### [Records for this task]

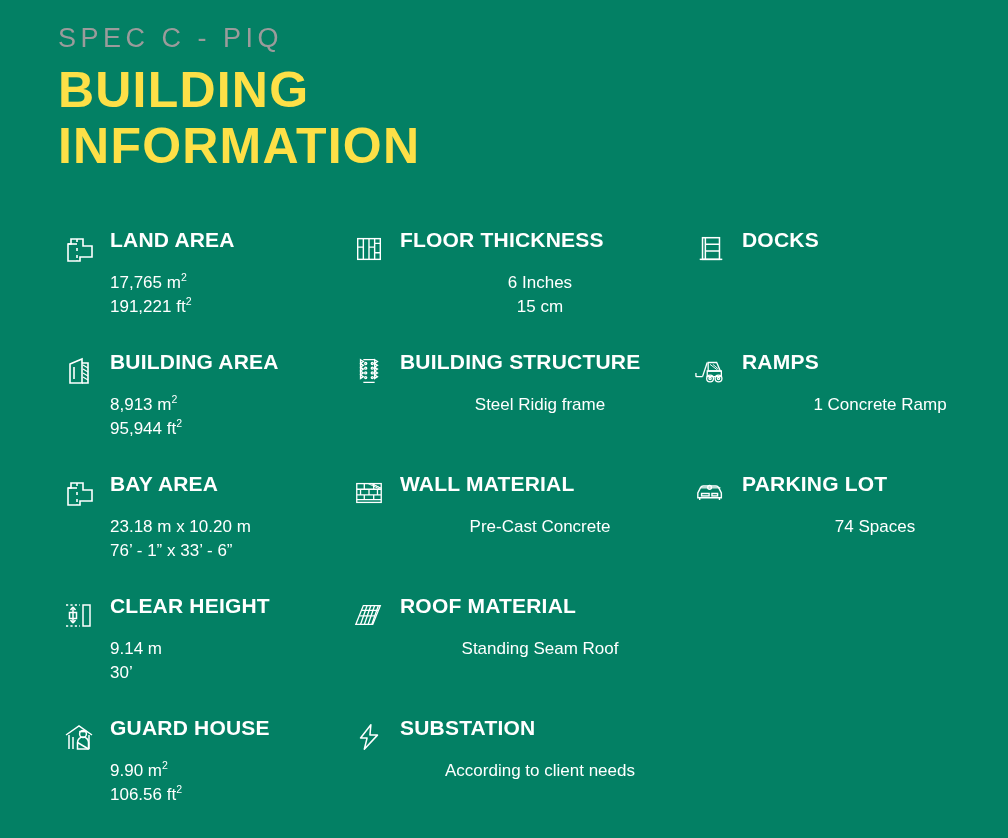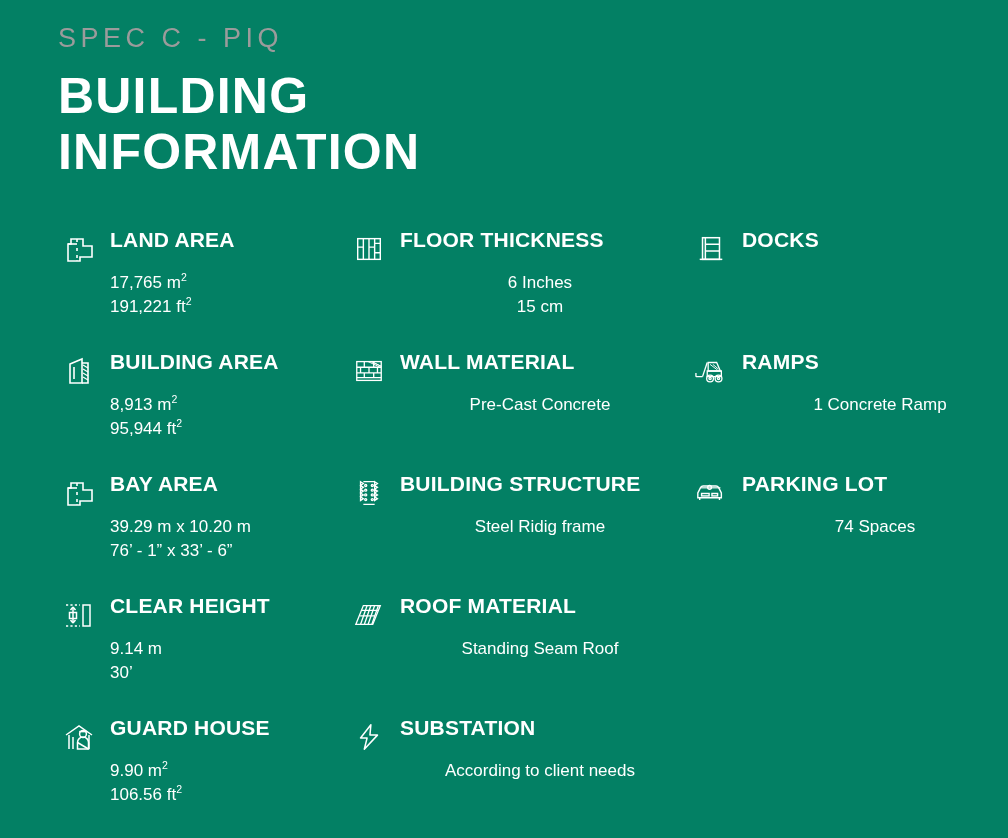--- a/index.html
+++ b/index.html
@@ -25,22 +25,22 @@
     letter-spacing: 4.5px;
     color: #9b9b9b;
     font-weight: 400;
     line-height: 1.2;
   }
   .title {
     font-size: 50px;
     font-weight: 700;
     letter-spacing: 1.2px;
     line-height: 1.12;
-    margin-top: 14px;
-    color: #ffffff;
+    margin-top: 8px;
+    color: #fde047;
   }
   .title .line {
     display: block;
   }
 
   
   .grid {
     position: absolute;
     top: 228px;
     left: 0;
@@ -160,21 +160,21 @@
         <span class="icon">
           <svg width="34" height="34" viewBox="0 0 34 34" fill="none" stroke="#ffffff" stroke-width="1.6">
             <path d="M9 7 h12 v7 h9 v11 h-12 v4 H6 V12 h3 z"></path>
             <path d="M15 7 v5 M15 16 v4 M15 23 v6" stroke-dasharray="3 2.4"></path>
             <path d="M6 12 h9"></path>
           </svg>
         </span>
         <span class="item-label">BAY AREA</span>
       </div>
       <div class="item-values">
-        <div class="value">39.29 m x 10.20 m</div>
+        <div class="value">23.18 m x 10.20 m</div>
         <div class="value">76’ - 1”  x  33’ - 6”</div>
       </div>
     </div>
 
     <div class="item">
       <div class="item-head">
         <span class="icon">
           <svg width="34" height="34" viewBox="0 0 34 34" fill="none" stroke="#ffffff" stroke-width="1.5">
             <path d="M4 7 h14" stroke-dasharray="2.2 2.2"></path>
             <path d="M4 28 h14" stroke-dasharray="2.2 2.2"></path>
@@ -224,38 +224,20 @@
             <rect x="5" y="6" width="24" height="22"></rect>
             <path d="M11 6 v22 M17 6 v22 M23 6 v22"></path>
             <path d="M5 15 h6 M17 15 h6 M23 11 h6 M23 21 h6"></path>
           </svg>
         </span>
         <span class="item-label">FLOOR THICKNESS</span>
       </div>
       <div class="item-values">
         <div class="value">6 Inches</div>
         <div class="value">15 cm</div>
-      </div>
-    </div>
-
-    <div class="item">
-      <div class="item-head">
-        <span class="icon">
-          <svg width="32" height="32" viewBox="0 0 34 34" fill="none" stroke="#ffffff" stroke-width="1.4">
-            <rect x="4" y="7" width="26" height="20"></rect>
-            <path d="M4 13 h26 M4 19 h26 M4 24 h26"></path>
-            <path d="M12 7 v6 M22 7 v6 M8 13 v6 M17 13 v6 M26 13 v6 M12 19 v5 M22 19 v5"></path>
-            <path d="M16 7 l13 6 M19 7 l11 5" stroke-width="1"></path>
-            <path d="M22 8 l8 4" stroke-width="1"></path>
-          </svg>
-        </span>
-        <span class="item-label">WALL MATERIAL</span>
-      </div>
-      <div class="item-values">
-        <div class="value">Pre-Cast Concrete</div>
       </div>
     </div>
 
     <div class="item">
       <div class="item-head">
         <span class="icon">
           <svg width="32" height="32" viewBox="0 0 34 34" fill="none" stroke="#ffffff" stroke-width="1.4">
             <path d="M8 5 l3 2 -3 2 3 2 -3 2 3 2 -3 2 3 2 -3 2 3 2 -3 2 V5 z"></path>
             <path d="M23 5 l3 2 -3 2 3 2 -3 2 3 2 -3 2 3 2 -3 2 3 2 -3 2 V5 z"></path>
             <path d="M11 5 h12 M11 29 h12"></path>
@@ -273,20 +255,38 @@
       </div>
       <div class="item-values">
         <div class="value">Steel Ridig frame</div>
       </div>
     </div>
 
     <div class="item">
       <div class="item-head">
         <span class="icon">
           <svg width="32" height="32" viewBox="0 0 34 34" fill="none" stroke="#ffffff" stroke-width="1.4">
+            <rect x="4" y="7" width="26" height="20"></rect>
+            <path d="M4 13 h26 M4 19 h26 M4 24 h26"></path>
+            <path d="M12 7 v6 M22 7 v6 M8 13 v6 M17 13 v6 M26 13 v6 M12 19 v5 M22 19 v5"></path>
+            <path d="M16 7 l13 6 M19 7 l11 5" stroke-width="1"></path>
+            <path d="M22 8 l8 4" stroke-width="1"></path>
+          </svg>
+        </span>
+        <span class="item-label">WALL MATERIAL</span>
+      </div>
+      <div class="item-values">
+        <div class="value">Pre-Cast Concrete</div>
+      </div>
+    </div>
+
+    <div class="item">
+      <div class="item-head">
+        <span class="icon">
+          <svg width="32" height="32" viewBox="0 0 34 34" fill="none" stroke="#ffffff" stroke-width="1.4">
             <path d="M11 7 h18 l-8 20 H3 z"></path>
             <path d="M15 7 l-7 20 M19 7 l-7 20 M23 7 l-7 20 M27 7 l-7 20"></path>
             <path d="M9.5 12 h17 M7.5 18 h16"></path>
           </svg>
         </span>
         <span class="item-label">ROOF MATERIAL</span>
       </div>
       <div class="item-values">
         <div class="value">Standing Seam Roof</div>
       </div>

### [What is expected]
Look through the data and gather every line with the string "rect" in it.

### [Worked solution]
             <rect x="5" y="6" width="24" height="22"></rect>
-            <rect x="4" y="7" width="26" height="20"></rect>
+            <rect x="4" y="7" width="26" height="20"></rect>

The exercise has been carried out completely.